Assim, a pontuação é imprescindível e insubstituível, pois permite que um texto seja lido de forma adequada, tendo em conta diferentes benefícios (por exemplo, no que toca ao ritmo do texto; à ordem estilística; à interpretação; à sua coesão e coerência; e à sua compreensão;), permitindo organizar as relações e a proporção das partes do discurso, permitindo a devida orientação das pausas, sejam estas escritas ou orais.


Leia também: Dúvidas de Português: as reticências


Os dois pontos (“:”)

O sinal de pontuação conhecido como dois pontos (ou “:”) é um sinal que representa, na escrita, uma breve pausa da linguagem oral.
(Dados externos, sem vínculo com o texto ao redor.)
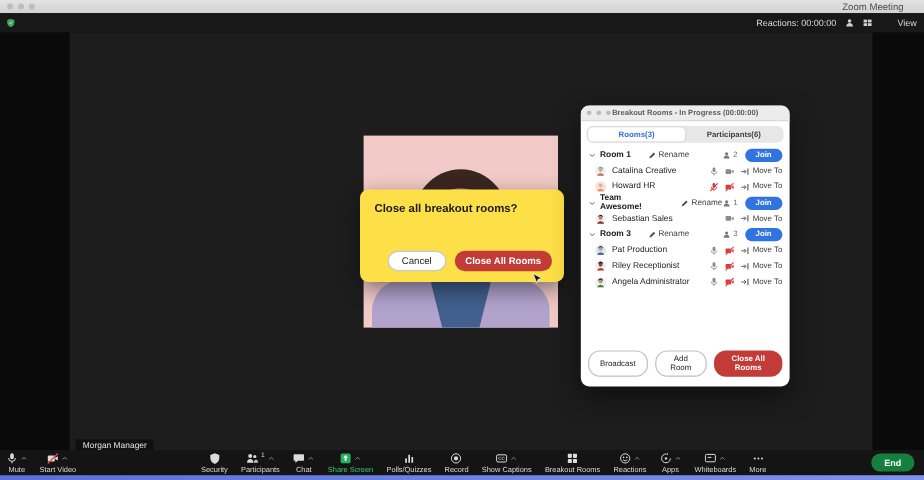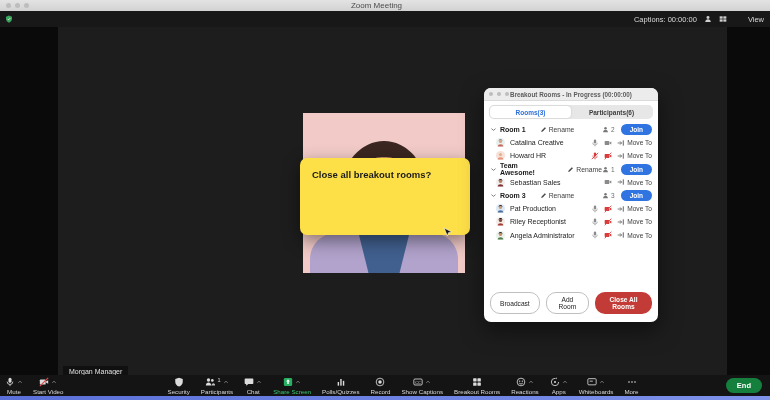--- a/index.html
+++ b/index.html
@@ -12,7 +12,7 @@
     background:linear-gradient(#e3e3e3,#d2d2d2); display:flex; align-items:center; }
   .traffic { display:flex; gap:4px; margin-left:6px; }
   .traffic i { width:5px; height:5px; border-radius:50%; background:#bdbdbd; display:block; }
-  .mac-title { position:absolute; left:0; right:17px; text-align:center; font-size:8px;
+  .mac-title { position:absolute; left:0; right:17px; text-align:right; font-size:8px;
     color:#4c4c4c; line-height:11px; }
 
   

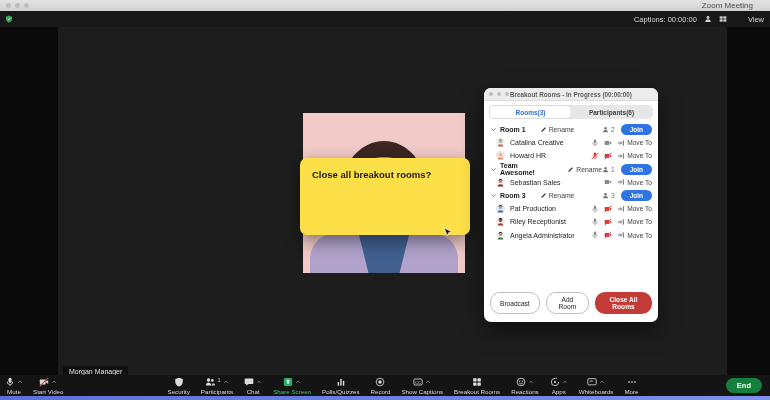--- a/index.html
+++ b/index.html
@@ -145,7 +145,7 @@
         </svg>
     </span>
     <div class="right">
-      <span>Captions: 00:00:00</span>
+      <span>Reactions: 00:00:00</span>
       <span class="icon">
         <svg width="8" height="8" viewBox="0 0 12 12">
             <circle cx="6" cy="3.8" r="2.2" fill="#cfcfcf"></circle>

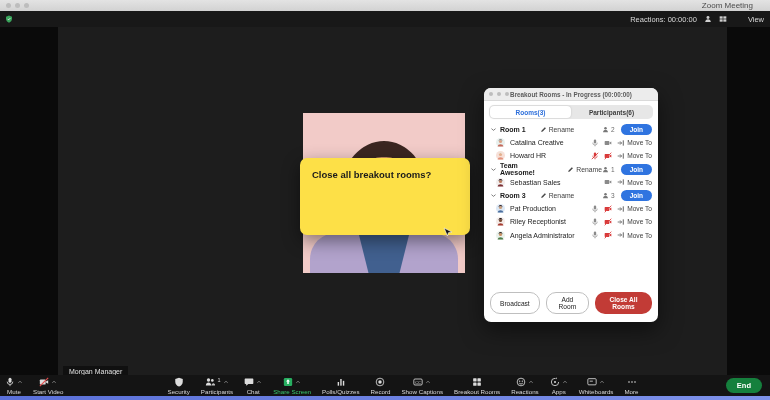--- a/index.html
+++ b/index.html
@@ -186,6 +186,10 @@
 
     <div class="dialog">
       <h1>Close all breakout rooms?</h1>
+      <div class="btns">
+        <button class="btn-plain">Cancel</button>
+        <button class="btn-red">Close All Rooms</button>
+      </div>
       <span class="cursor-glyph icon">
         <svg width="9" height="11" viewBox="0 0 12 14">
             <path d="M1.5 1l4.4 10.6 1.4-4.4 4.5-.8z" fill="#141414" stroke="#fff" stroke-width="0.8"></path>

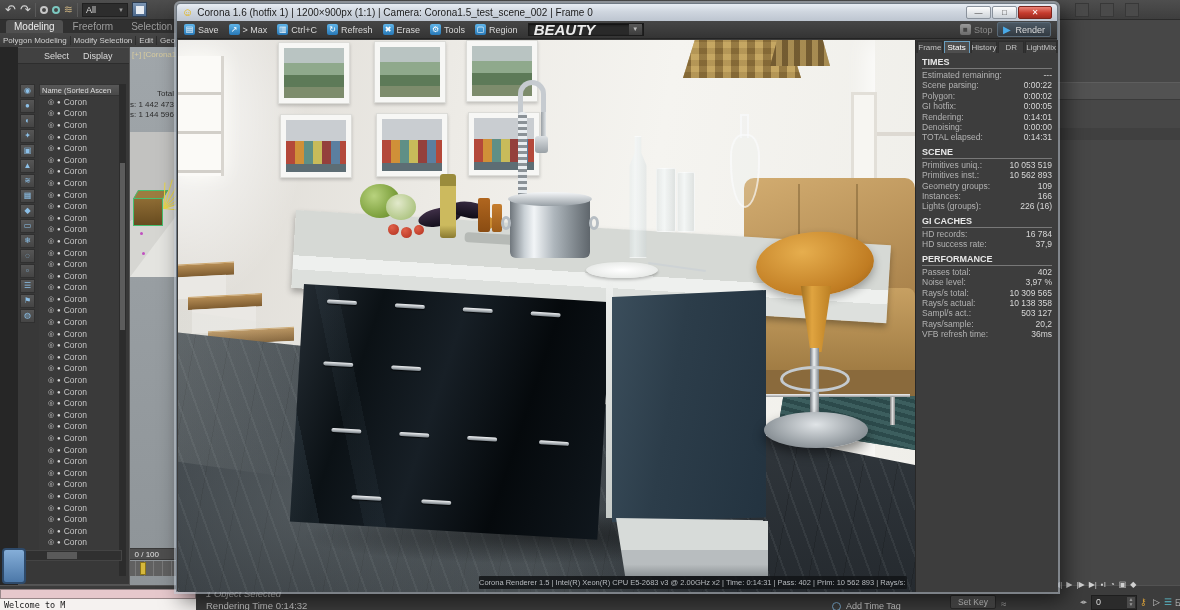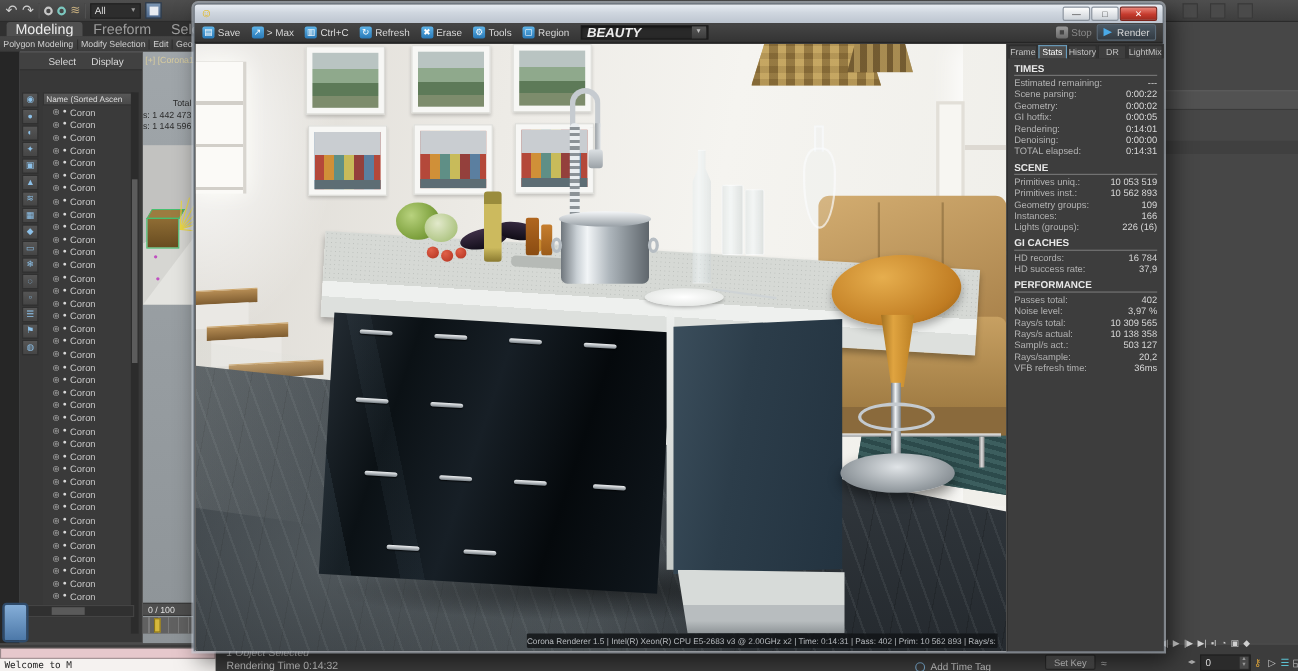--- a/index.html
+++ b/index.html
@@ -601,6 +601,7 @@
   <div class="abs vfb">
     <div class="vfb-titlebar">
       <span class="smiley">☺</span>
+      <span class="vfb-title">Corona 1.6 (hotfix 1) | 1200×900px (1:1) | Camera: Corona1.5_test_scene_002 | Frame 0</span>
       <div class="win-btns">
         <div class="win-btn">—</div>
         <div class="win-btn">□</div>

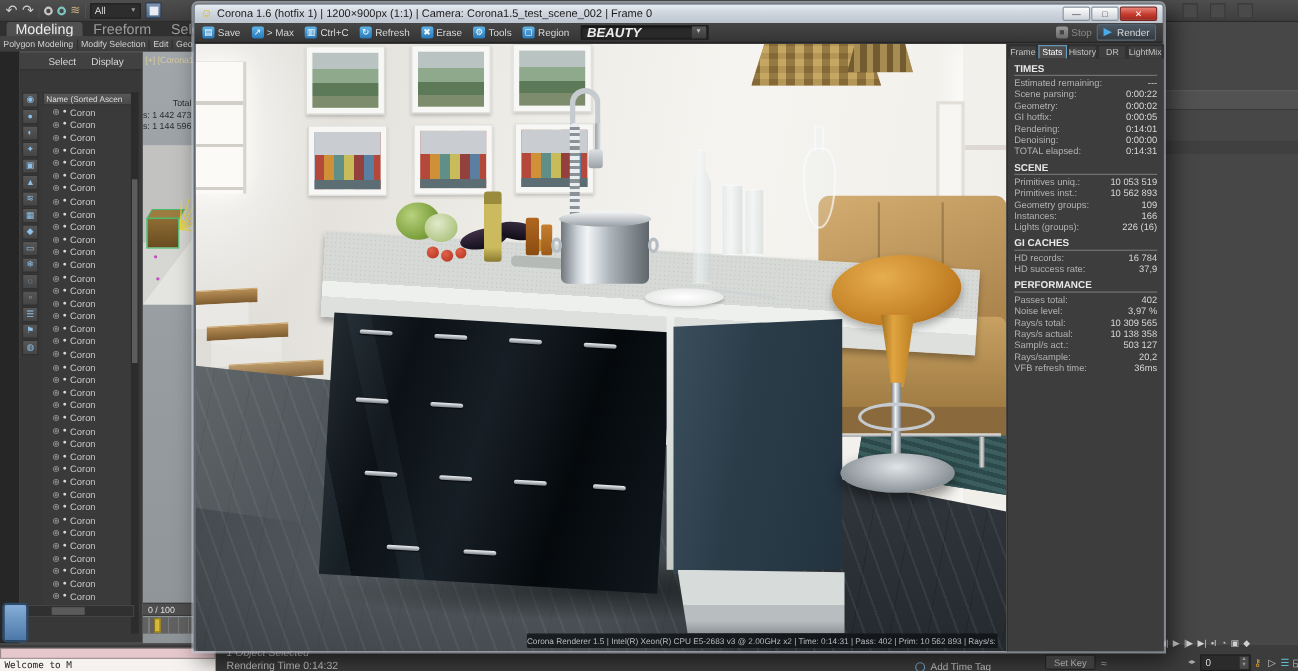--- a/index.html
+++ b/index.html
@@ -25,7 +25,7 @@
   .mt-ghost{position:absolute;top:3px;width:14px;height:14px;background:#4a4a4a;border:1px solid #383838;}
 
   .ribbon1{left:0;top:20px;width:176px;height:13px;background:#303030;display:flex;gap:2px;padding-left:6px;}
-  .rtab{font-size:13px;color:#9c9c9c;padding:0 8px;line-height:13px;}
+  .rtab{font-size:10px;color:#9c9c9c;padding:0 8px;line-height:13px;}
   .rtab.active{background:#505050;color:#ececec;border-radius:3px 3px 0 0;}
   .ribbon2{left:0;top:33px;width:176px;height:14px;background:linear-gradient(#464646,#3b3b3b);
     display:flex;align-items:center;font-size:8px;color:#d0d0d0;}

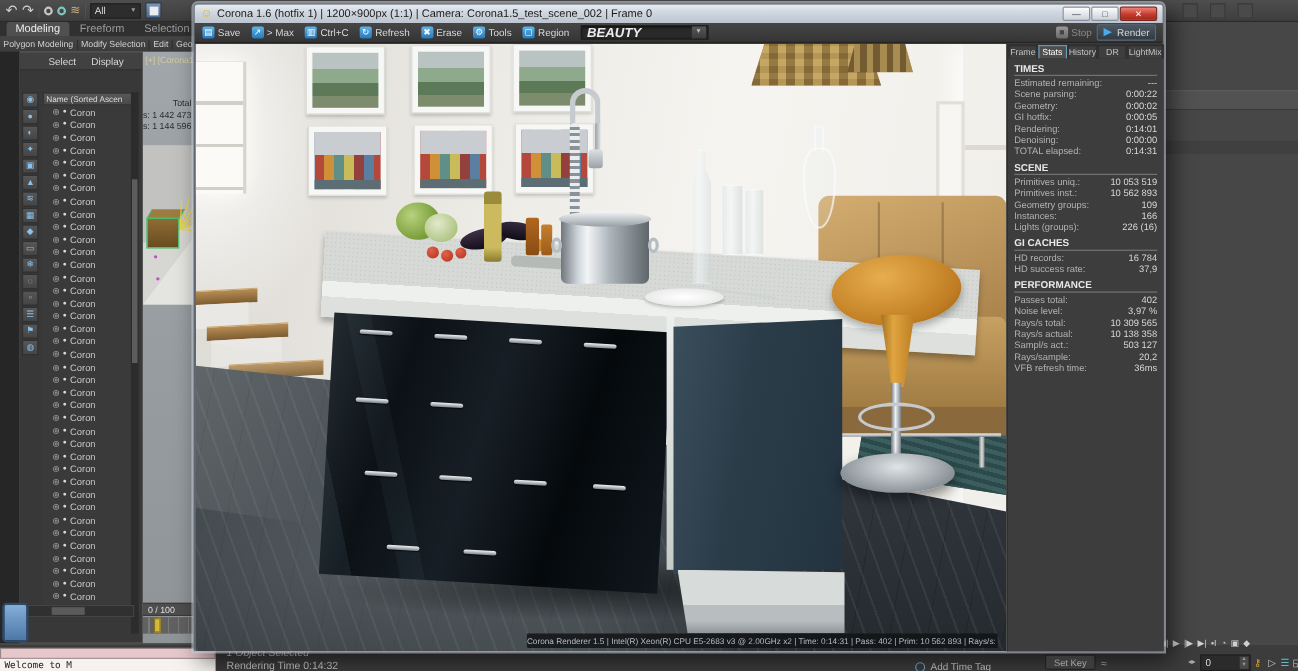--- a/index.html
+++ b/index.html
@@ -109,7 +109,7 @@
     font-size:8px;line-height:11px;text-align:center;flex:none;}
   .tb-combo{width:116px;height:13px;background:#292929;border:1px solid #1b1b1b;box-shadow:inset 0 1px 2px #101010;
     display:flex;align-items:center;margin-left:5px;}
-  .tb-combo .lbl{flex:1;font-size:12px;font-weight:bold;font-style:italic;color:#ececec;padding-left:5px;}
+  .tb-combo .lbl{flex:1;font-size:15px;font-weight:bold;font-style:italic;color:#ececec;padding-left:5px;}
   .tb-combo .arr{width:13px;height:11px;background:linear-gradient(#585858,#3c3c3c);color:#bdbdbd;
     font-size:6px;text-align:center;line-height:11px;margin-right:1px;}
   .tb-spacer{flex:1;}

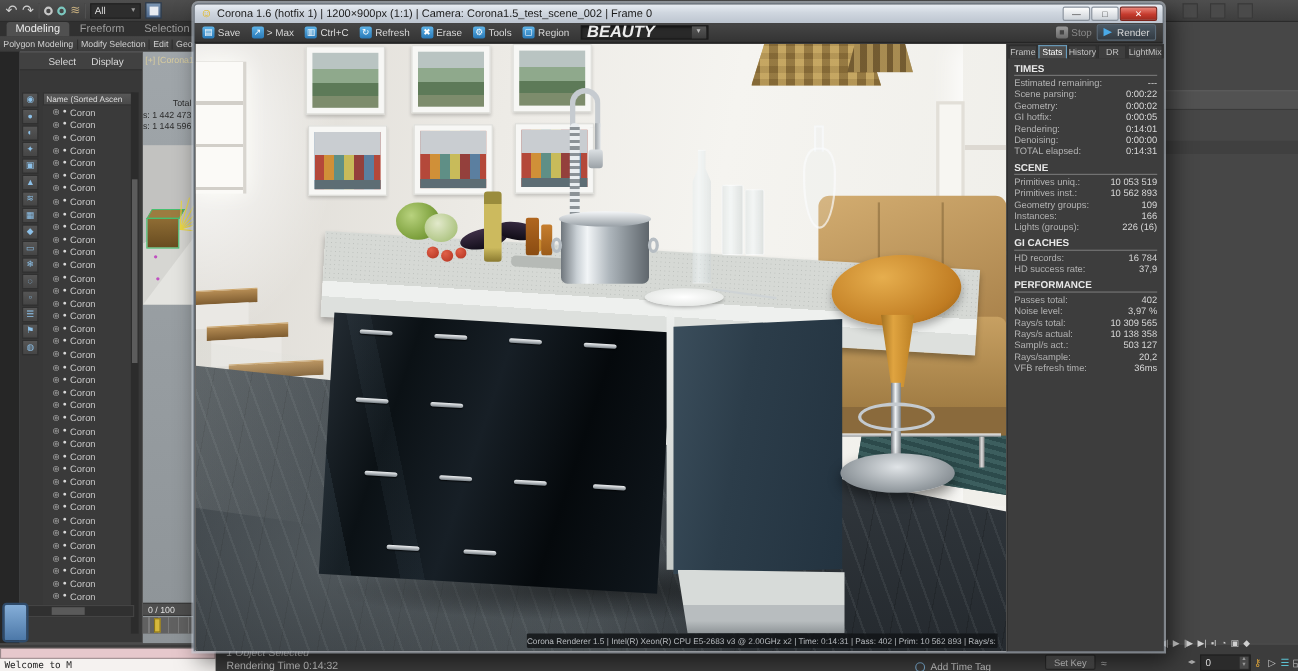--- a/index.html
+++ b/index.html
@@ -804,7 +804,7 @@
               <span class="val">0:00:22</span>
             </div>
             <div class="srow">
-              <span>Geometry:</span>
+              <span>Polygon:</span>
               <span class="val">0:00:02</span>
             </div>
             <div class="srow">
Um sinal que, geralmente, precede uma fala, uma citação, um esclarecimento, uma enumeração, uma explicação.

Assim, os dois pontos permitem a introdução do discurso direto, de uma enumeração ou de uma explicação.

Quando usar

– Num discurso direto ou numa citação como, por exemplo, «Dei-lhe um aperto de mão e disse com simplicidade: – “Sei como acabar com a fome e com a guerra. Mas vai demorar.”» (Anónimo, Obra que ninguém escreveu…).

– «Foi, então, que indiquei ao professor a citação da obra que li: “Pela primeira vez na vida se lhe mostrava de perto, muito de perto, de dentro, uma como que lúgubre, antecipação da velhice, da solidão, da morte… A vida seria assim?!”» (José Régio, Os Namorados de Amância).

– Uma enumeração: “Confesso que me fascina: a sua paixão por Goa, a obsessão de Ormuz, o projeto de mudar o curso do Nilo e levar a Caaba para Lisboa.” (Manuel Alegre, O homem do País Azul).

– Uma explicação: “Precisava de saber: ou o pai lhe pagava os estudos ou tinha de trabalhar.”